Answer: The training error for the new value for cost is 15.13%. The testing error for the new value for cost is 18.52%.

g) Repeat parts (b) through (e) using a support vector machine with a polynomial kernel. Set degree = 2.

svm_poly_new <- svm(Purchase ~., kernel = "polynomial", data = train, degree = 2, cost = .01)
summary(svm_poly_new)
## 
## Call:
## svm(formula = Purchase ~ ., data = train, kernel = "polynomial", 
##     degree = 2, cost = 0.01)
## 
## 
## Parameters:
##    SVM-Type:  C-classification 
##  SVM-Kernel:  polynomial 
##        cost:  0.01 
##      degree:  2 
##      coef.0:  0 
## 
## Number of Support Vectors:  636
## 
##  ( 321 315 )
## 
## 
## Number of Classes:  2 
## 
## Levels: 
##  CH MM

Answer: There are two classes, CH and MM with 636 support vectors in total. 321 support vectors belong to CH and the other 315 belong to MM.

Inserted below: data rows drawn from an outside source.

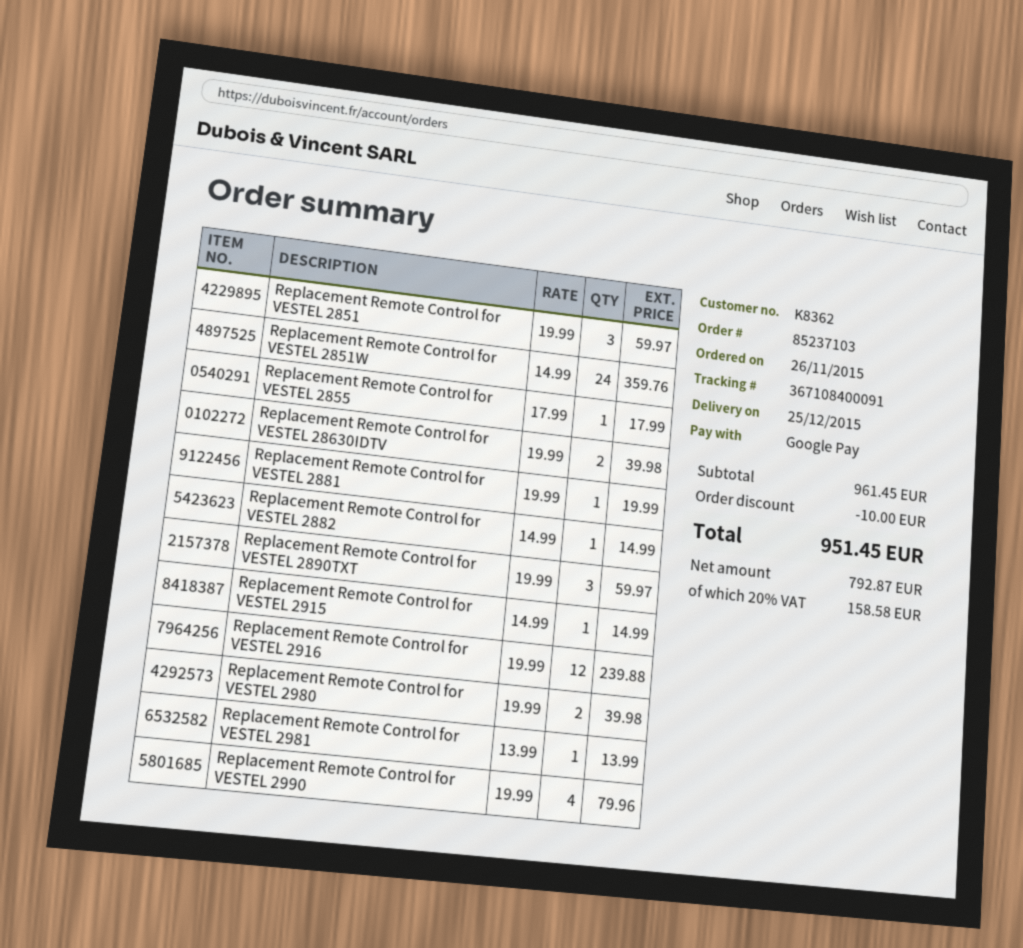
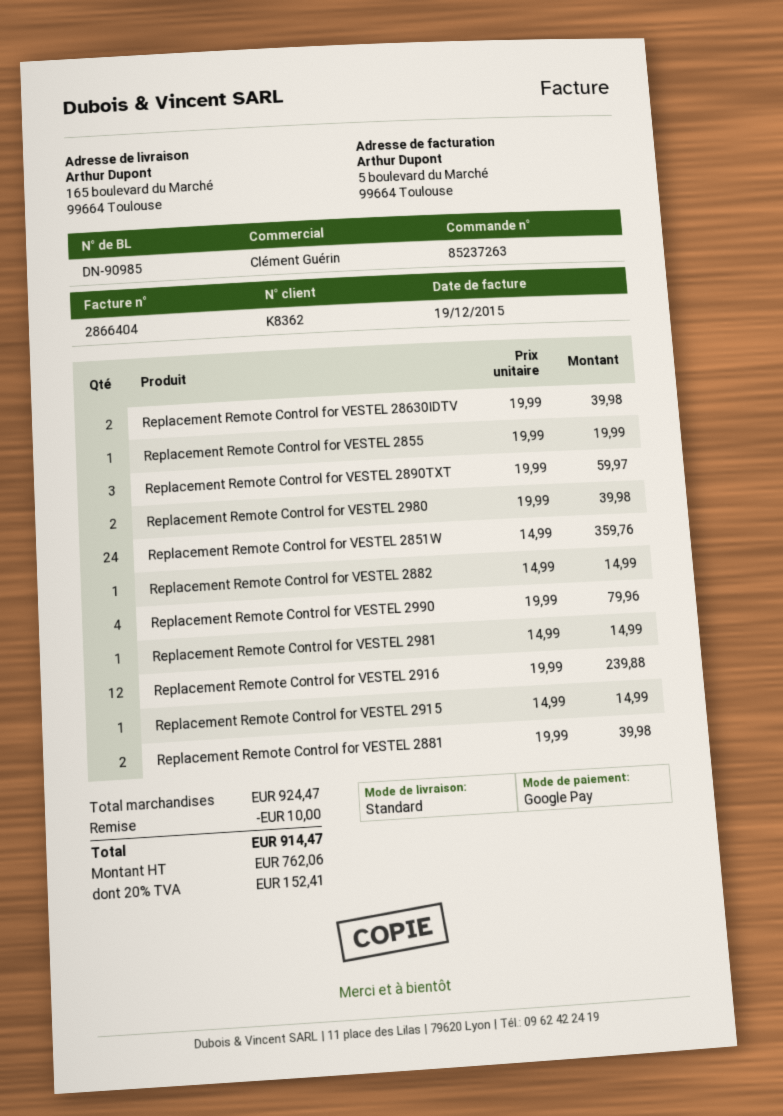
order number: 85237103 -> 85237263
Replacement Remote Control for VESTEL 2851: 3 x 19.99 = 59.97 -> none
Replacement Remote Control for VESTEL 2855: 1 x 17.99 = 17.99 -> 1 x 19.99 = 19.99
Replacement Remote Control for VESTEL 2881: 1 x 19.99 = 19.99 -> 2 x 19.99 = 39.98
Replacement Remote Control for VESTEL 2981: 1 x 13.99 = 13.99 -> 1 x 14.99 = 14.99
subtotal: 961.45 -> 924.47
net: 792.87 -> 762.06
tax: 20% = 158.58 -> 20% = 152.41
total: 951.45 -> 914.47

train_preds4 <- predict(svm_poly_new, train)
test_preds4 <- predict(svm_poly_new, test)

train_error4 <- mean(train_preds4 != train$Purchase)
test_error4 <- mean(test_preds4 != test$Purchase)
train_error4
## [1] 0.3725
test_error4
## [1] 0.3666667

Answer: The training error is ~37.25%. The testing error is ~36.67%.

set.seed(1)
tune_purch3 <- tune(svm, Purchase ~., data = train, kernel = "polynomial", ranges = list(cost = c(0.01, 0.1, 1, 10)))
summary(tune_purch3)
## 
## Parameter tuning of 'svm':
## 
## - sampling method: 10-fold cross validation 
## 
## - best parameters:
##  cost
##     1
## 
## - best performance: 0.185 
## 
## - Detailed performance results:
##    cost   error dispersion
## 1  0.01 0.37125 0.03537988
## 2  0.10 0.28750 0.05068969
## 3  1.00 0.18500 0.02415229
## 4 10.00 0.19500 0.03184162

Answer: The smallest error is at 1.0 at 18.5% and the optimal cost is 1.

svm_new5 <- svm(Purchase ~., kernel = "polynomial", data = train, cost = tune_purch3$best.parameters$cost)
train_preds5 <- predict(svm_new5, train)
test_preds5 <- predict(svm_new5, test)

train_error5 <- mean(train_preds5 != train$Purchase)
test_error5 <- mean(test_preds5!= test$Purchase)
train_error5
## [1] 0.15375
test_error5
## [1] 0.2222222

Answer: The training error for the new value for cost is 15.38%. The testing error for the new value for cost is 22.22%.

h) Overall, which approach seems to give the best results on this data?

svm_results <- data.frame(
  Kernel = c("Linear", "Radial", "Polynomial (deg = 2)"),
  Optimal_Cost = c("~0.10", "~1.0", "~1.0"),
  Training_Error = c("16.5%", "15.13%", "15.38%"),
  Test_Error = c("16.3%", "18.52%", "22.22%")
)

kable(svm_results, caption = "SVM Performance Summary for OJ Dataset")
SVM Performance Summary for OJ Dataset
Kernel Optimal_Cost Training_Error Test_Error
Linear ~0.10 16.5% 16.3%
Radial ~1.0 15.13% 18.52%
Polynomial (deg = 2) ~1.0 15.38% 22.22%

Answer: Based on these results the linear kernal gave the lowest test error rate of 16.3%. Therefore, we will consider it the best result for this data.